• **Task goal**
Only lines holding the word "none" are wanted. Copy them from the listing below.

• **Supplied data**
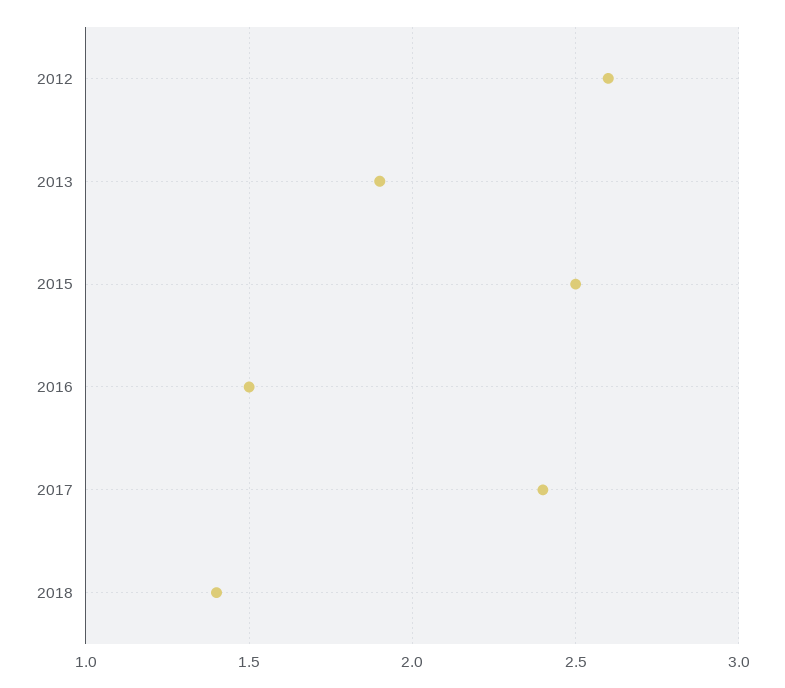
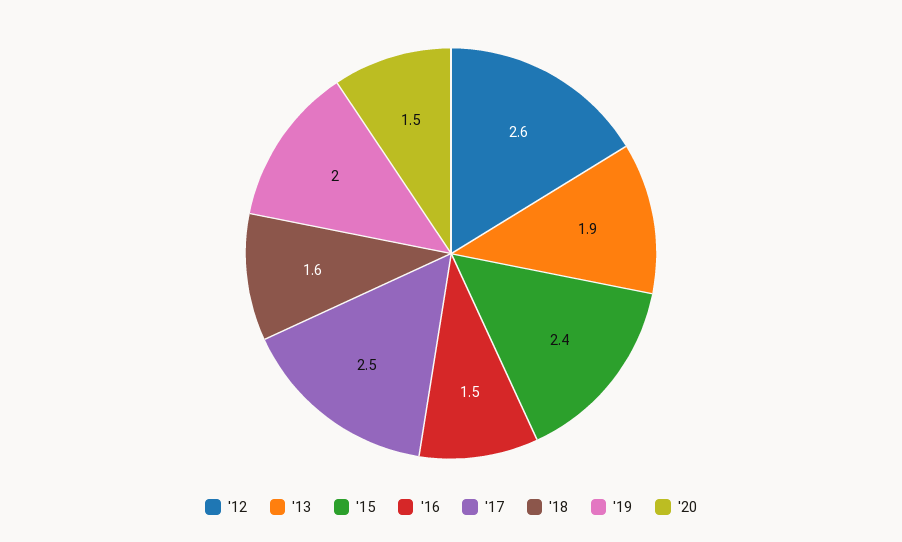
2015: 2.5 -> 2.4
2017: 2.4 -> 2.5
2018: 1.4 -> 1.6
'19: none -> 2
'20: none -> 1.5

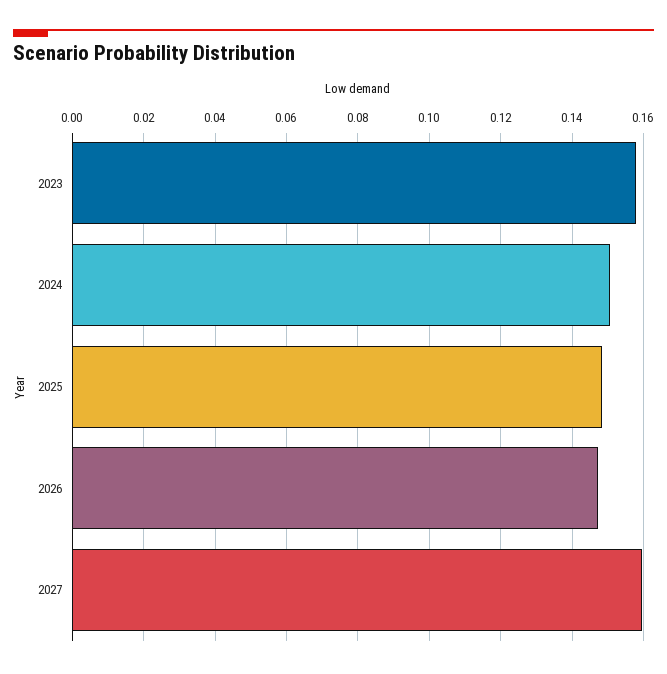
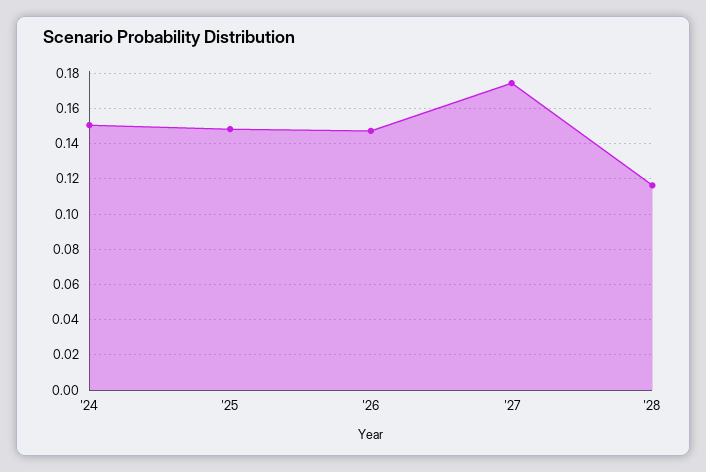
2023: 0.158 -> none
2027: 0.16 -> 0.175
'28: none -> 0.115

• **Answer box**
'19: none -> 2
'20: none -> 1.5
2023: 0.158 -> none
'28: none -> 0.115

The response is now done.